Web document revisions
# # # #
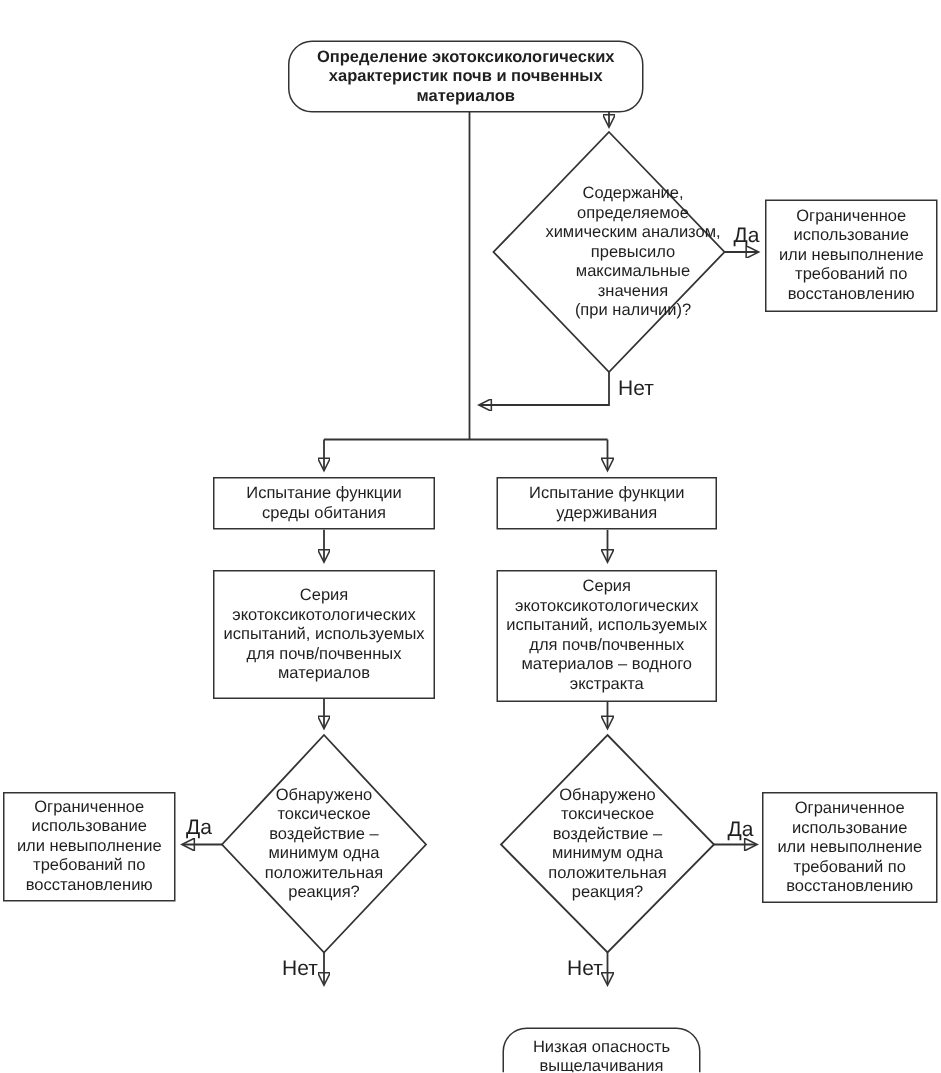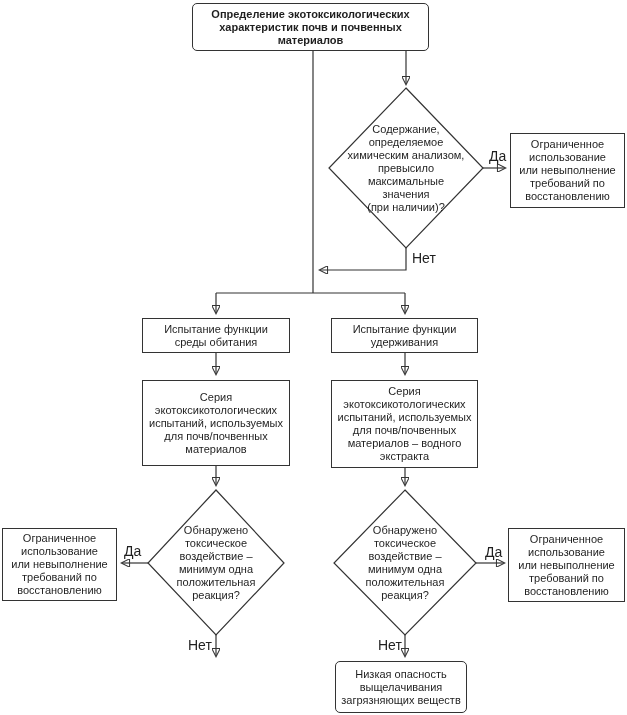"Определение экотоксикологических" .rounded { border-radius: 5px -> 16px; margin-top: none -> 24px }
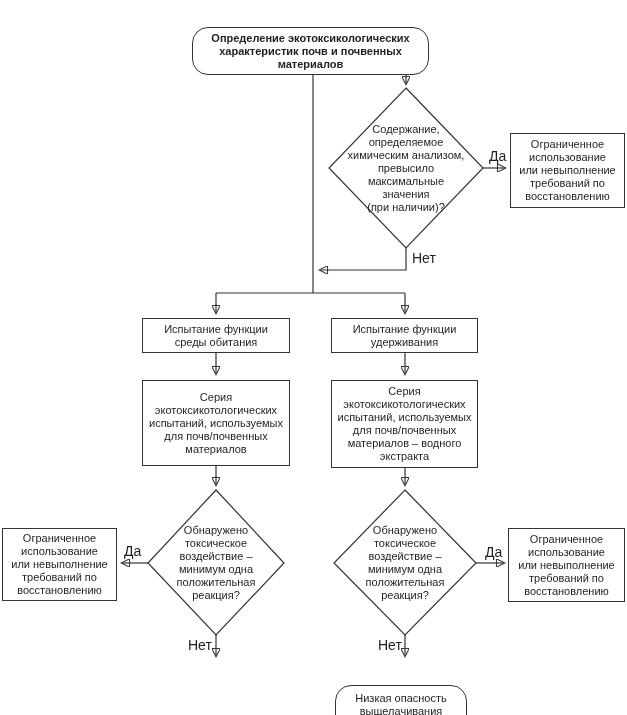"Содержание," div.node { left: 336px -> 352px }
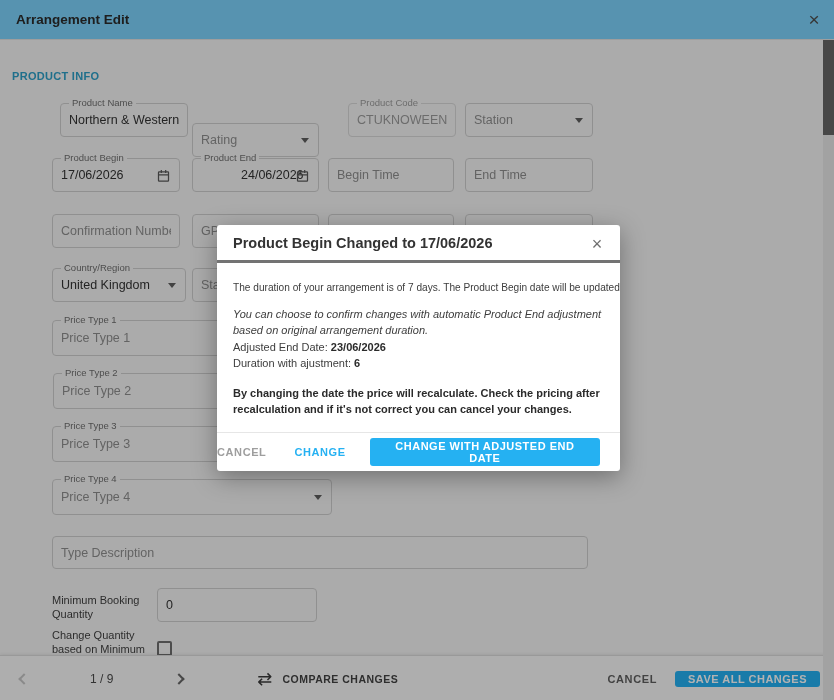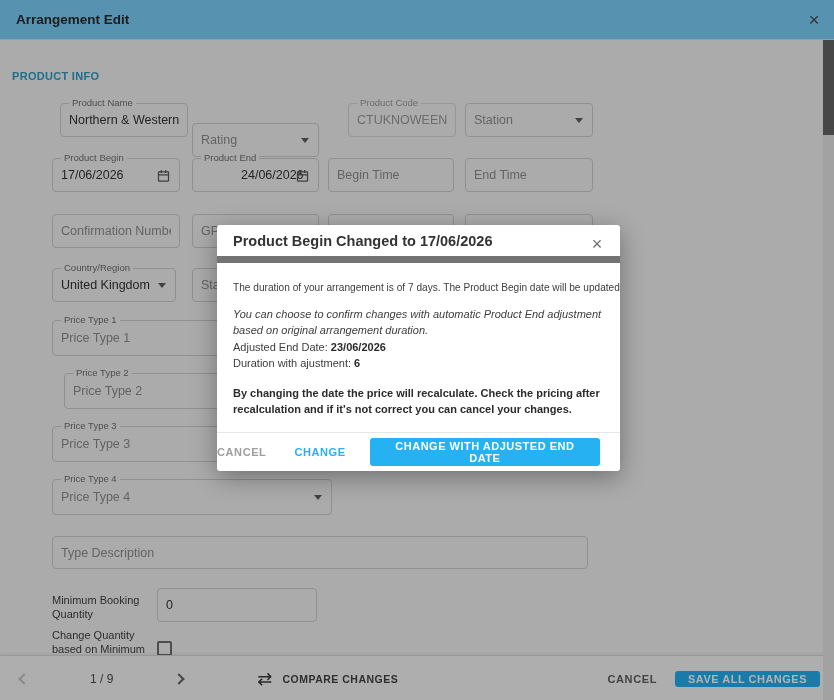"Product Begin Changed to 17/06/2026" .modal-head { border-bottom: 7px solid #737373 -> 3px solid #737373 }
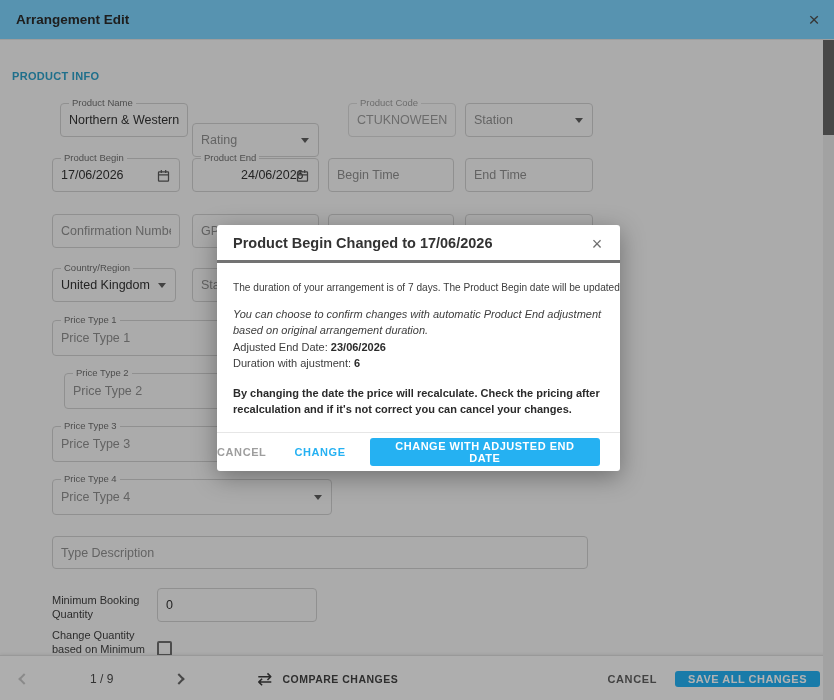"Country/Region" div.field { width: 124px -> 134px }
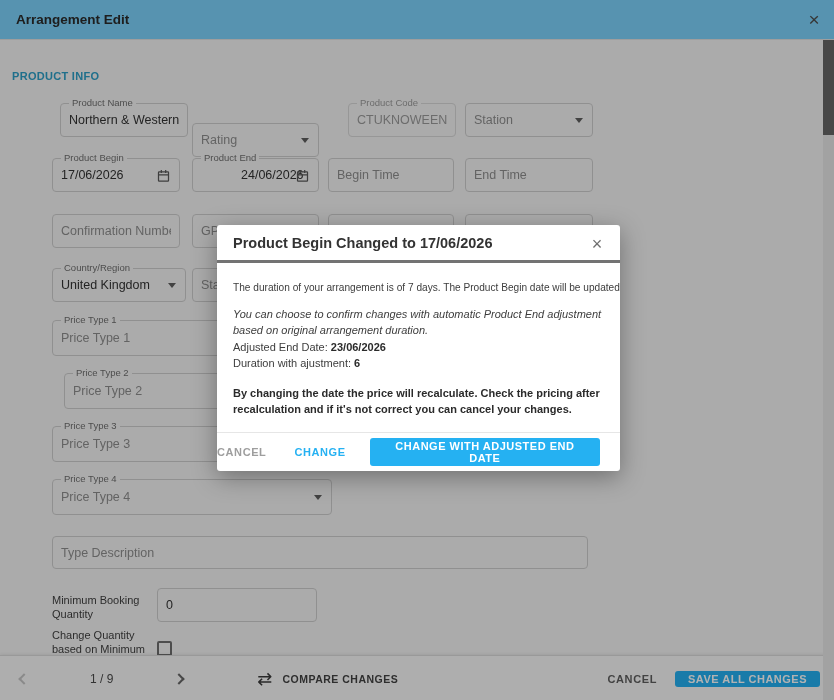"Price Type 2" div.field { left: 64px -> 53px }
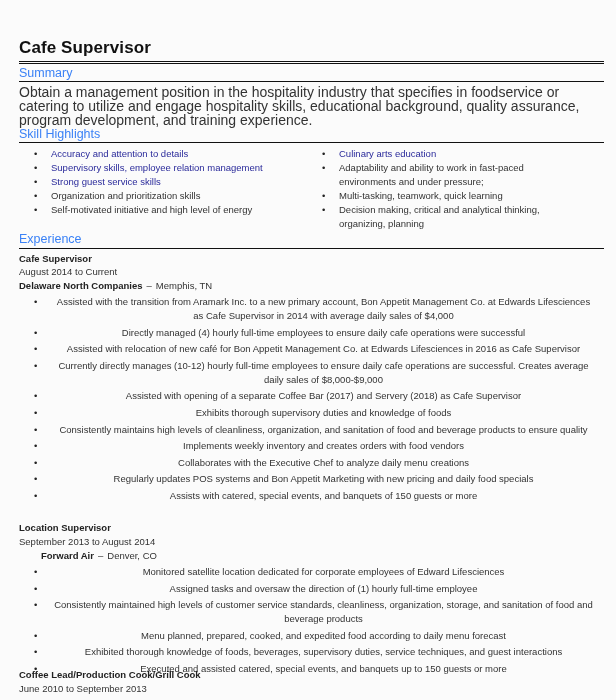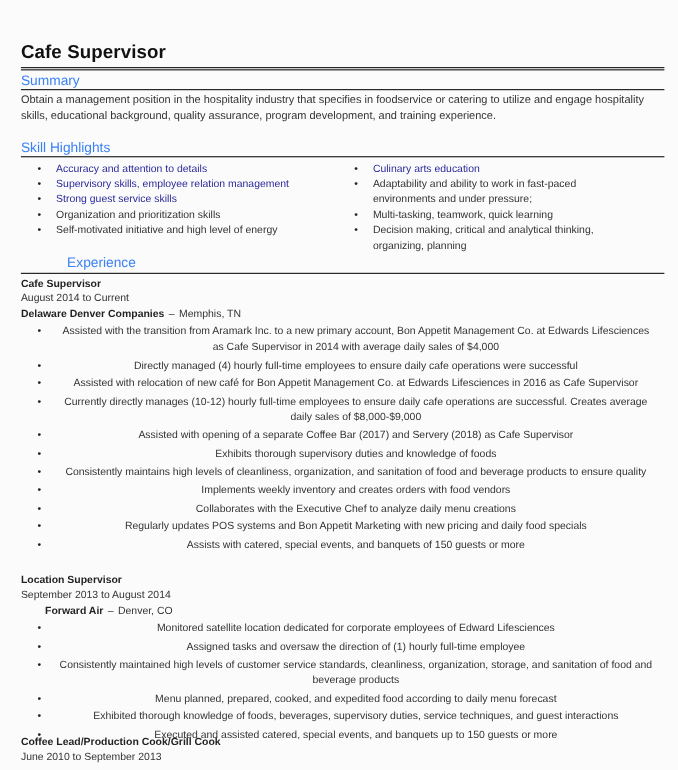"Obtain a management position in" .para { font-size: 10px -> 14px }
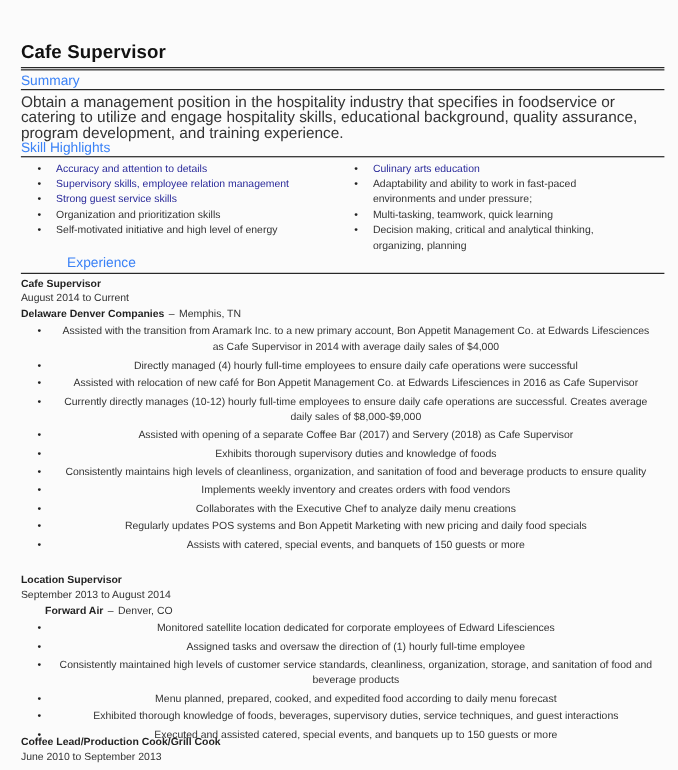"Experience" div.section-title { margin-left: 42px -> none }
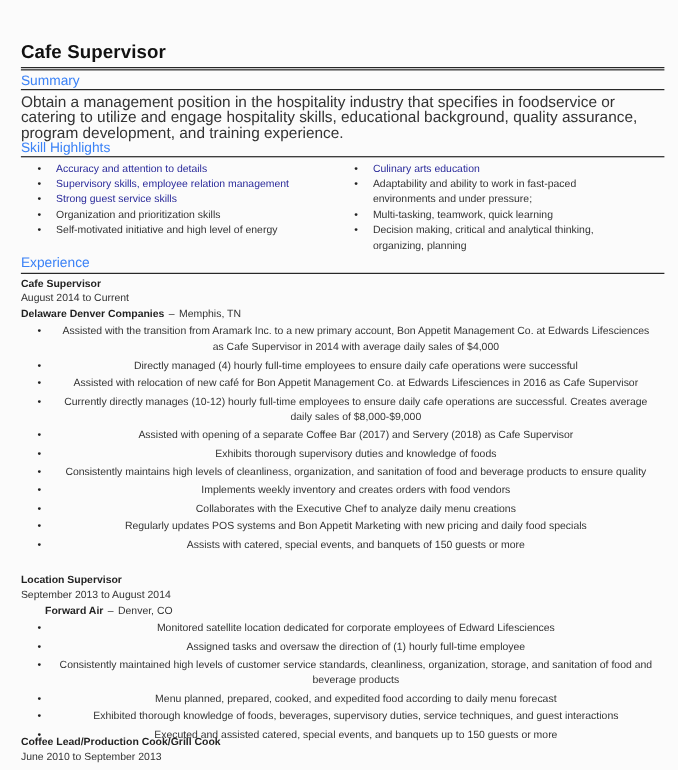"Delaware Denver Companies" span.co { text: Denver -> North }
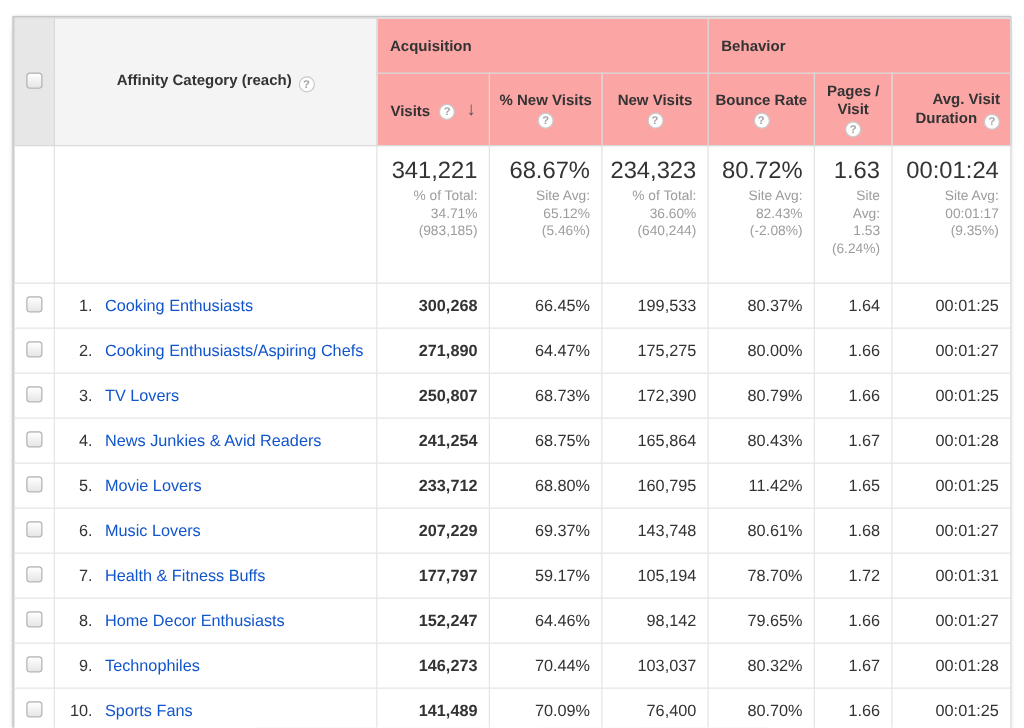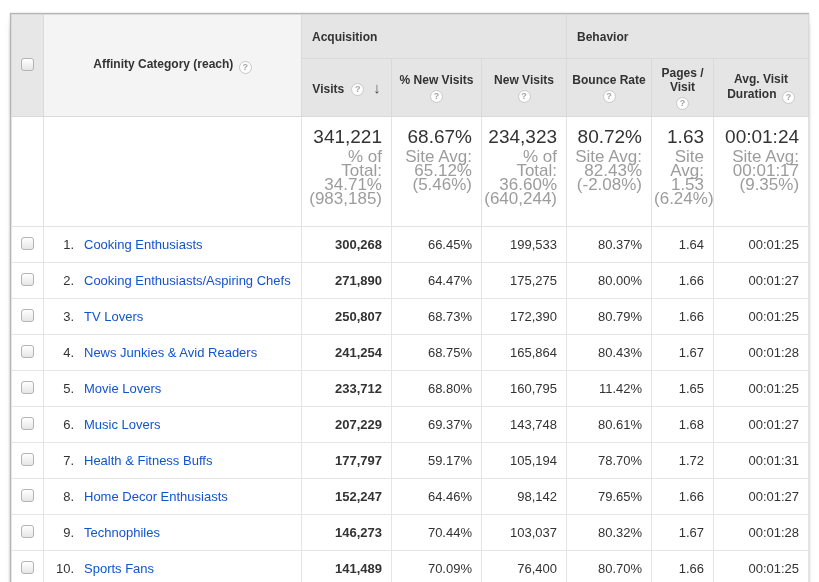"Acquisition" thead th { background: #e5e5e5 -> #fca5a5 }
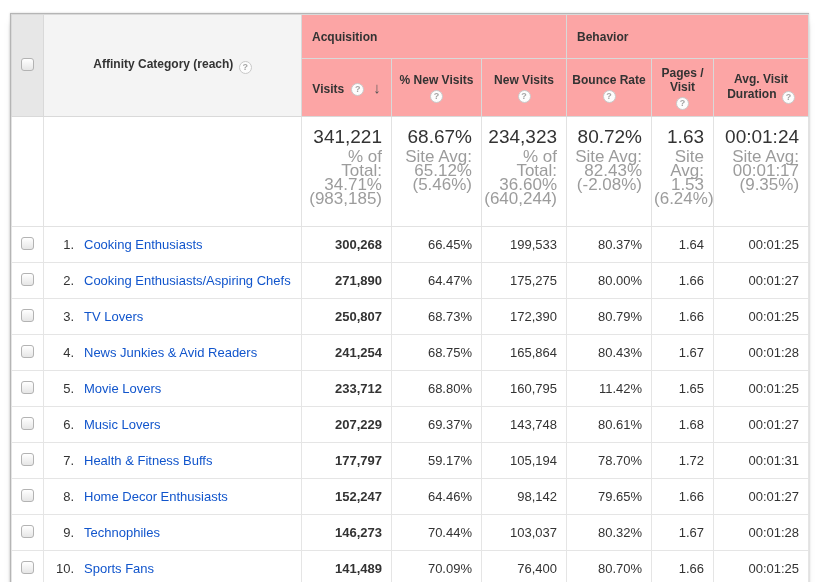"Avg. Visit Duration ?" span.lbl-wrap { text-align: none -> right }
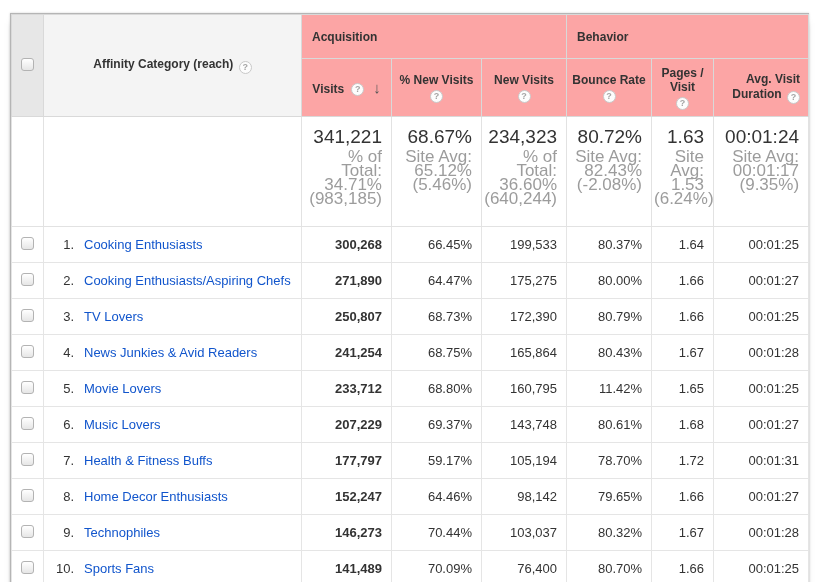"% of Total:" .sum-sub { font-size: 17px -> 11px }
# # # #
_Task objective_
Leave out the images and copy every record above exactly.

_Result of this exercise_
"Определение экотоксикологических" .rounded { border-radius: 5px -> 16px; margin-top: none -> 24px }
"Содержание," div.node { left: 336px -> 352px }
"Product Begin Changed to 17/06/2026" .modal-head { border-bottom: 7px solid #737373 -> 3px solid #737373 }
"Country/Region" div.field { width: 124px -> 134px }
"Price Type 2" div.field { left: 64px -> 53px }
"Obtain a management position in" .para { font-size: 10px -> 14px }
"Experience" div.section-title { margin-left: 42px -> none }
"Delaware Denver Companies" span.co { text: Denver -> North }
"Acquisition" thead th { background: #e5e5e5 -> #fca5a5 }
"Avg. Visit Duration ?" span.lbl-wrap { text-align: none -> right }
"% of Total:" .sum-sub { font-size: 17px -> 11px }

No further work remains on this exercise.